Em 1993 estava eu casada, pela primeira vez, há um ano. Íamos muito ao cinema. Íamos sempre. Sair de casa para ir ver um filme, que nos evadisse da rotina, era precioso. Um jantar, uma saída marcada com amigos, falar sobre o filme, andar a mastigá-lo dias-a-fio. Lembrei-me agora da conversa que tive, no Fala com Ela, com o Eduardo Aires e em que ele me contou que a avó, sábia, lhe dizia que estava cansada de mastigar. É uma bela frase. Fui parar ao verbo para falar do cinema. Sim, mastigávamos o que víamos: as coisas pousavam em nós muito tempo. Agora é difícil apanhar tudo e demorar o mesmo tempo na sua digestão. Temos muito para ver. Andamos sôfregos, mesmo que vazios.

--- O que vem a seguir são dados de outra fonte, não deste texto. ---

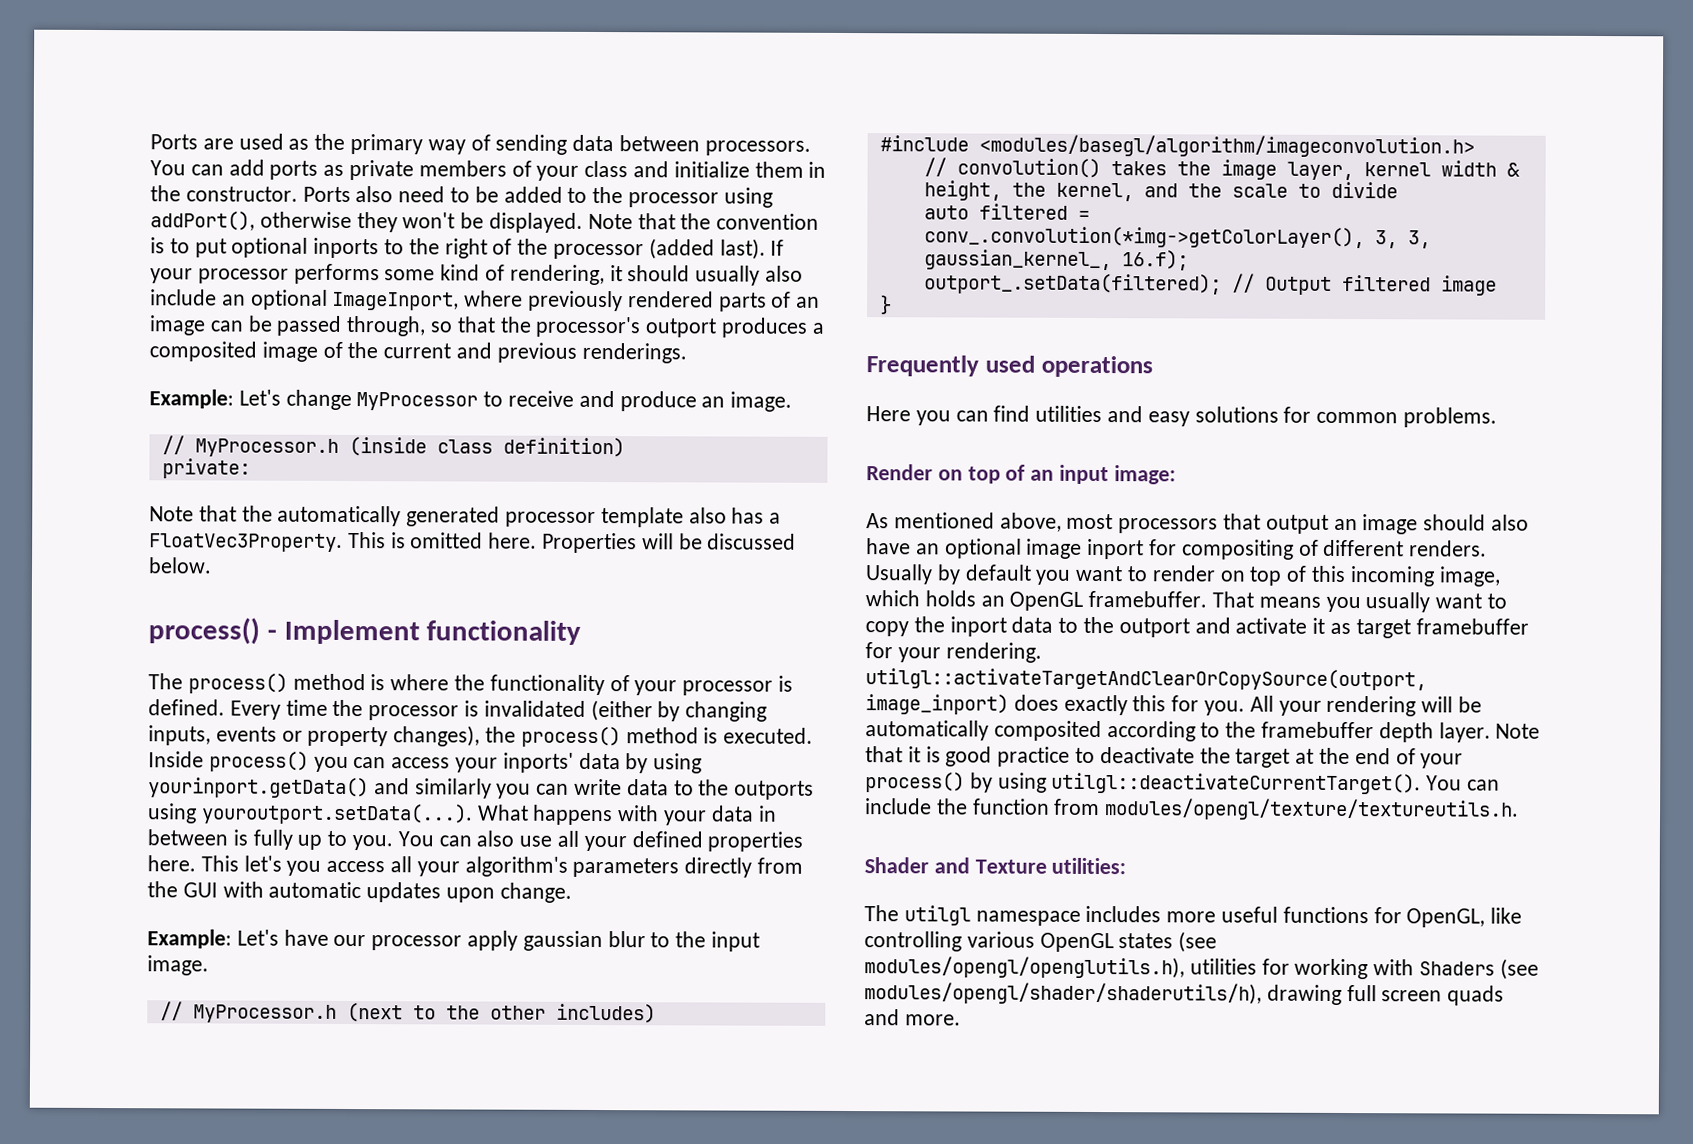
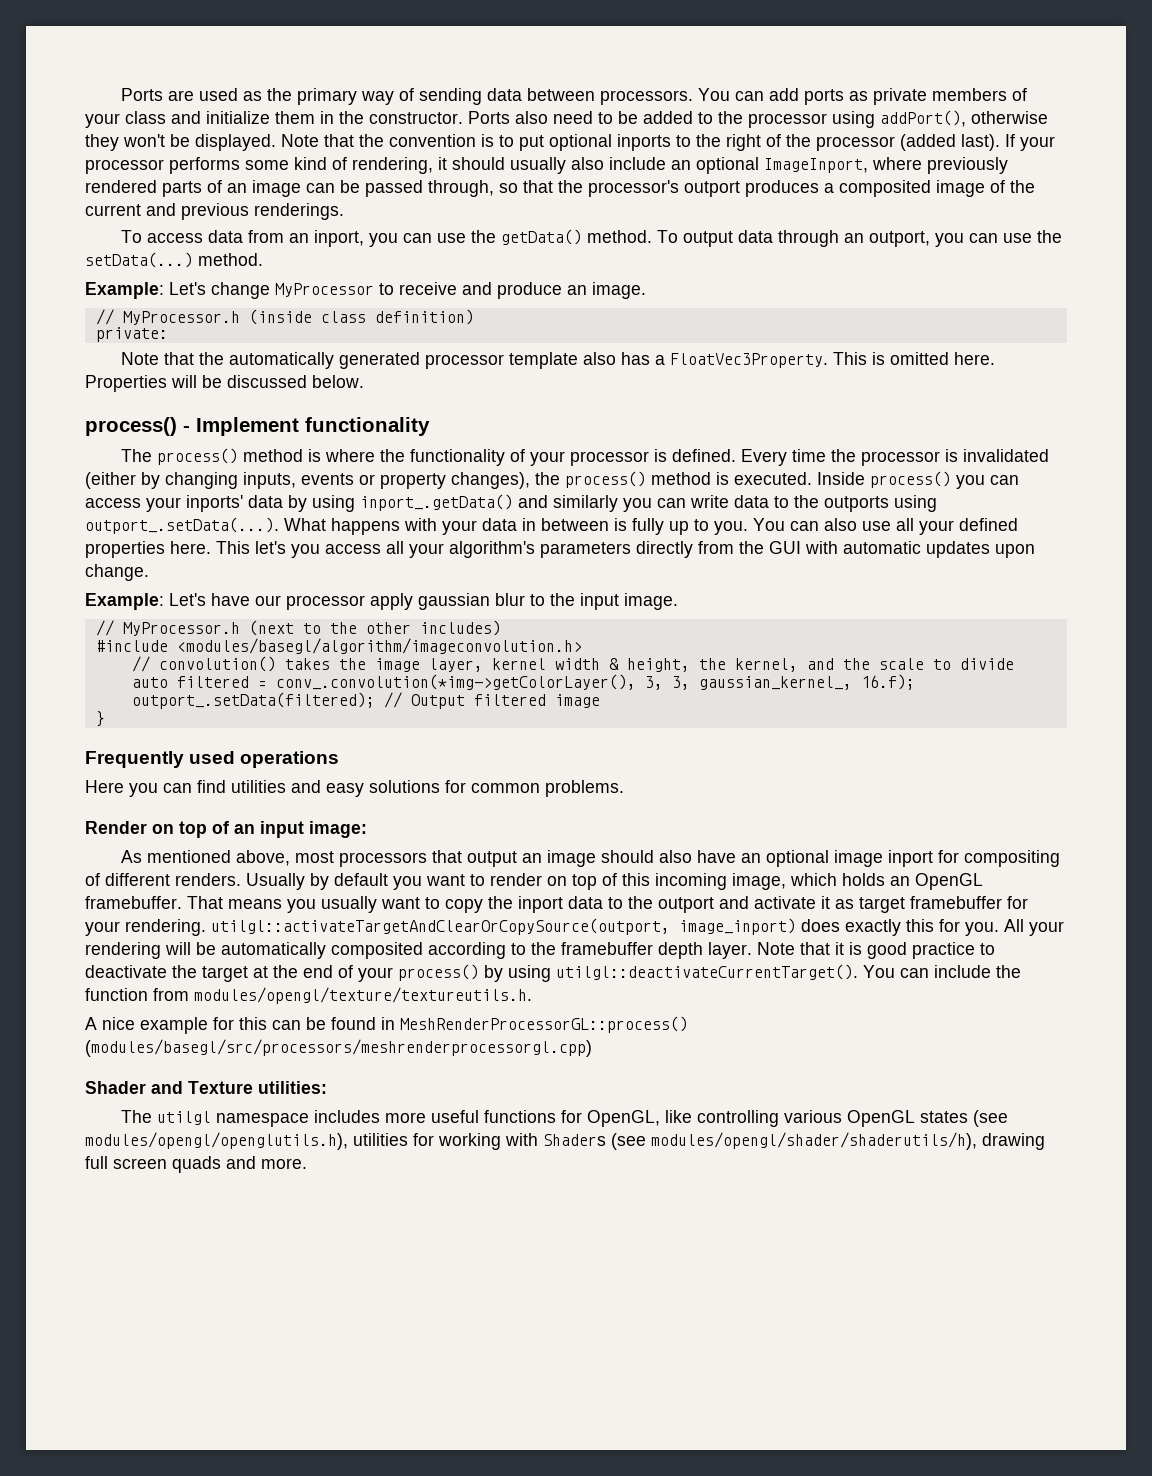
+ To access data from an inport, you can use the getData() method. To output data through an outport, you can use the setData(...) method.
- Inside process() you can access your inports' data by using yourinport.getData() and similarly you can write data to the outports using youroutport.setData(...). What happens with your data in between is fully up to you.
+ Inside process() you can access your inports' data by using inport_.getData() and similarly you can write data to the outports using outport_.setData(...). What happens with your data in between is fully up to you.
+ A nice example for this can be found in MeshRenderProcessorGL::process() (modules/basegl/src/processors/meshrenderprocessorgl.cpp)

Quando vi O Piano, comprei o CD com a banda sonora. Ouvi tantas vezes os mesmos temas, que, ontem, voltando ao filme, era como se os meus ouvidos relembrassem um código conhecido. Ainda lá estava. Ainda cá está.
Trinta anos depois, O Piano continua a ser uma peça de cinema magistral. As coisas são boas quando o tempo passa por elas e elas se mantêm misteriosamente inalteradas e estranhamente actuais, apontando para a eternidade (lembrei-me imediatamente da Sade enquanto escrevi isto. Há uma aura que não se explica sobre o que é intemporal).
O Piano é uma história rara de amor. Está ali imaculada até quando se fala de traição, mas como pode ser traição se é mesmo amor? E quando é amor, visceral, de ficarmos até doentes de desejo, não pode ser traição. Nós sabemos que é amor.
Havia imagens muito fortes que guardava do filme: o vestido de Ada em gaiola, imerso no oceano. O dedo de Baines no buraquinho da meia dela. É impressionante o erotismo que esta imagem contém. Tudo no filme continua a ser inquestionável: a fotografia, os planos do piano na praia, as tranças de Ada que lhe sulcam os ouvidos, a impossibilidade de um marido nunca desejado mas que se consumiu a desejá-la. Ela, implacável, a afastá-lo.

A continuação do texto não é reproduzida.